Your cost breakdown is for first-product-to-market going to be 40% NRE for all the licensing, a board design engineer for your board layout (Cadence OrPCB / Altium 16 license), a software engineer with embedded experience (i.e., a good indicator is he's taken a lot of EE classes, or on the other end of the spectrum, has gone to the graduate level in theoretical computer science -- had great experiences with employees that fall into those categories) + Keil IDE or whatever, industrial engineer for your enclosures (Solidworks license) [you _might_ be able to bypass this step, but purchasing authorities ask "Can we change this font color" more often than "how efficient is it" - humans are significantly influenced by the aesthetics/how something interfaces with you.
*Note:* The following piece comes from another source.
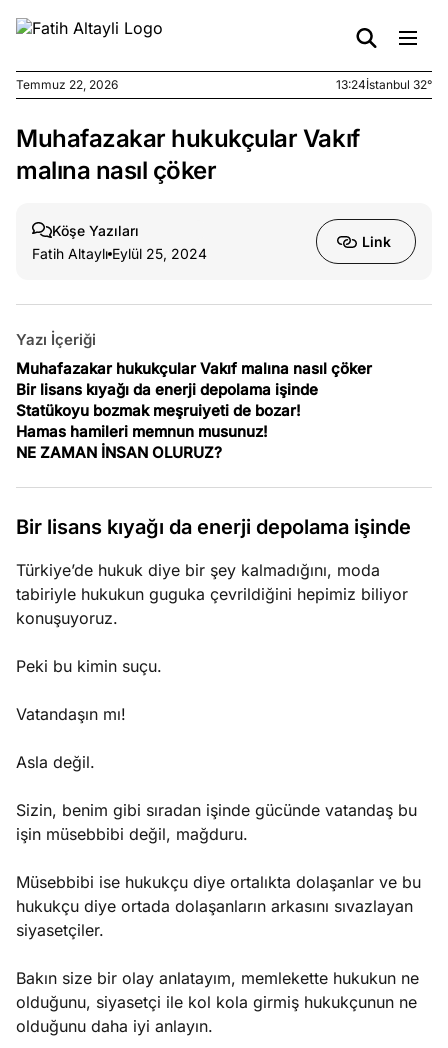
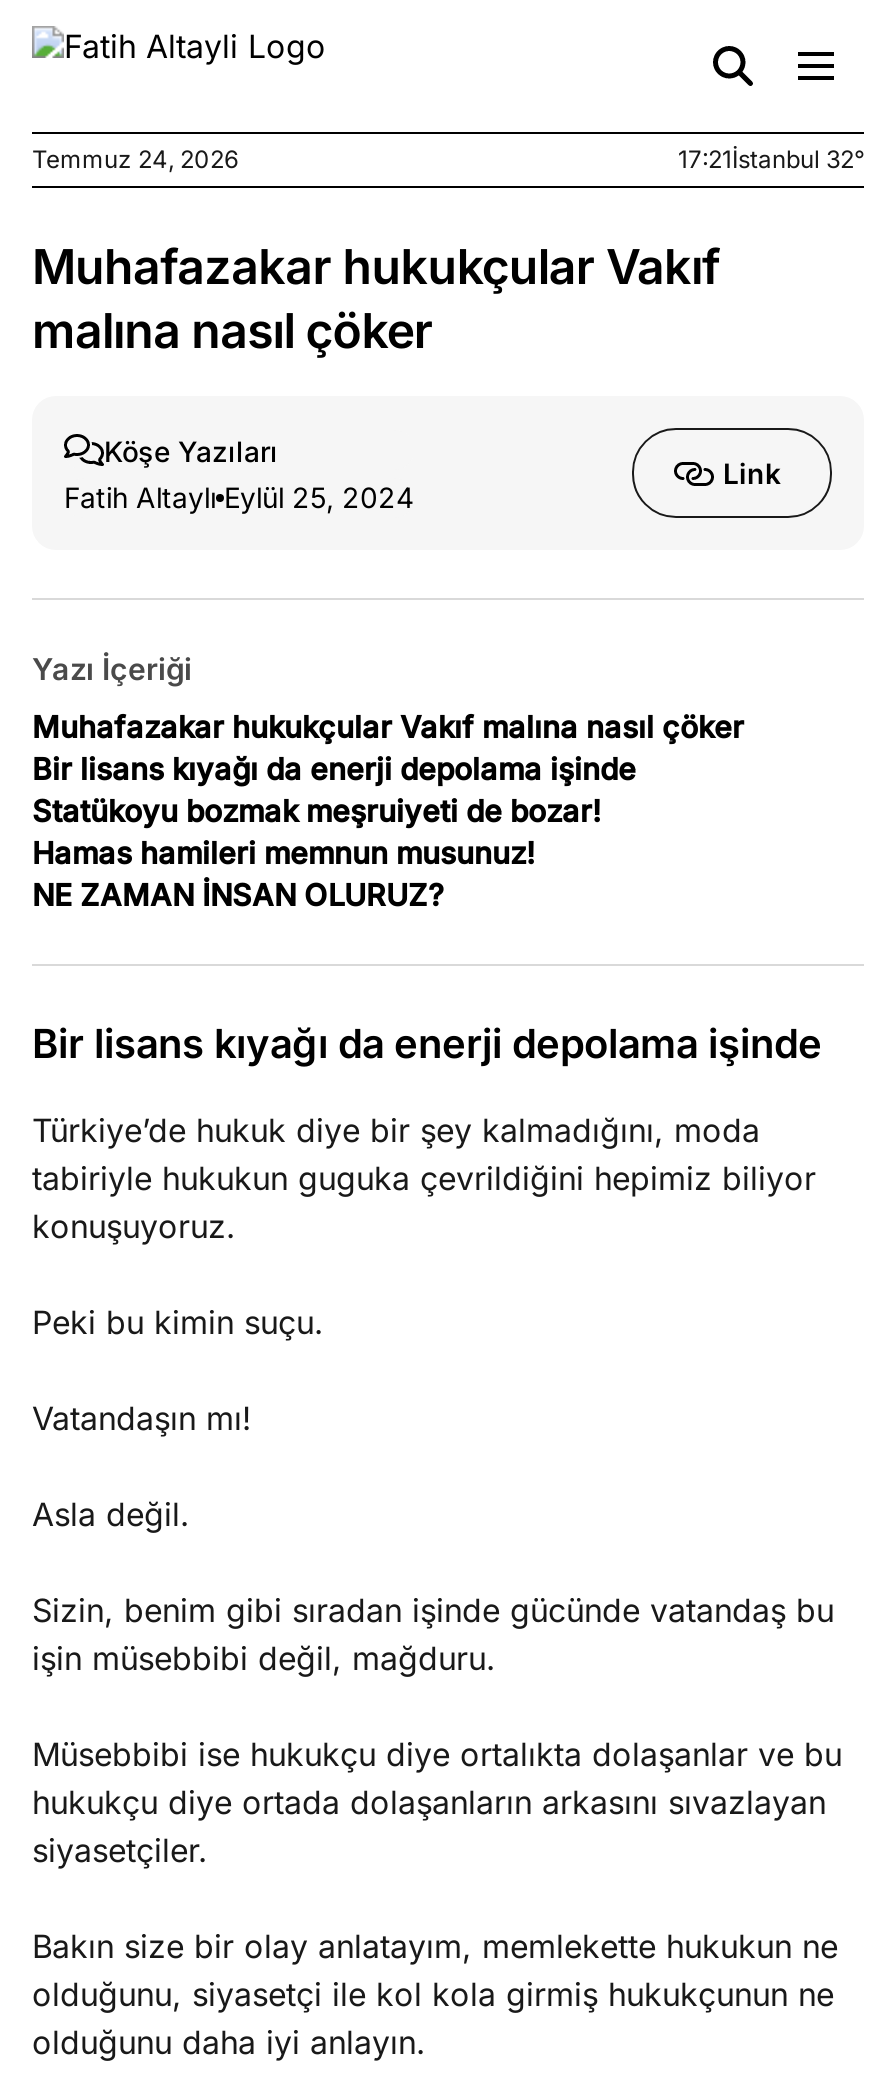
- Temmuz 22, 2026
+ Temmuz 24, 2026

- 13:24İstanbul 32°
+ 17:21İstanbul 32°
I'm guilty of this too, any industrial IP67 gear that feels chinsy, any relay that feels light, etc, I have a preformed biased against. (Aesthetics are a large part of Apple's value, along with exclusivity and status signalling; though, when I had my Macbook Air it felt like I could bend it in two, it's been on my desk for 3 years, and my daily driver is a Thinkpad I've neglected so much I'd have gone through 3 or 4 MBP's by now)
Legal and insurance will predictably be a fixed recurring (maybe 15%). Certification and re-spin costs can range from 5% to a lot more. Don't skimp on stupid things to save a few k here and there - pay a firm to do pre-EMI testing beforehand. Buy brand-name everything just as an insurance policy. $9 dollars extra for that precision thick-film resistor @ 10k vs $.13x10 might save you 8.70 a unit, but the engineering time it takes to find why your chip is clocking out spurious data but only once every 3 weeks at random times (oops, those resistors were 10% not 1%, which is normally fine except when you bring CE low for > x NS while doing Y, which heats up the bypass cap near Vcc increasing the ESR, and whoops, your cap's resistant factor is drawing an excess of current that shoulda went to Vcc! Again, Keil IDE helps so so much finding bugs like that.) Uh, yeah so, buy Nichicon and breathe easy. Use pre-certified industrial components that your competitors have already used if you can.
Office space can be finagled from other startups usually at pennies on the dollar. The commercial real estate market even in NYC is soft and I could get class-A space in midtown month-to-month at $3/sqft/mo (utils and furnished). I'd imagine SF is the only place where you'd have difficulty finding a reasonably priced space from someone who wants to let go of 800 or 1000 sqft. The rest is going to go to your marketing and/or sales team who will ultimately make or break you. Not for the faint of heart. If you don't have a mentor/family friend/guy on your board with existing contacts or know someone on the Cerner/EPIC/Meditech sales team with a big-fat Rolodex, you're going to be in for a tough, tough time. In government contracting (SBA, tiny contracts, fighting over the scraps really), we used to keep former decorated career military men on our board. They'd pocket 180k a year to literally fly down once every quarter and play golf while we got access to his Rolodex- medicine's the same.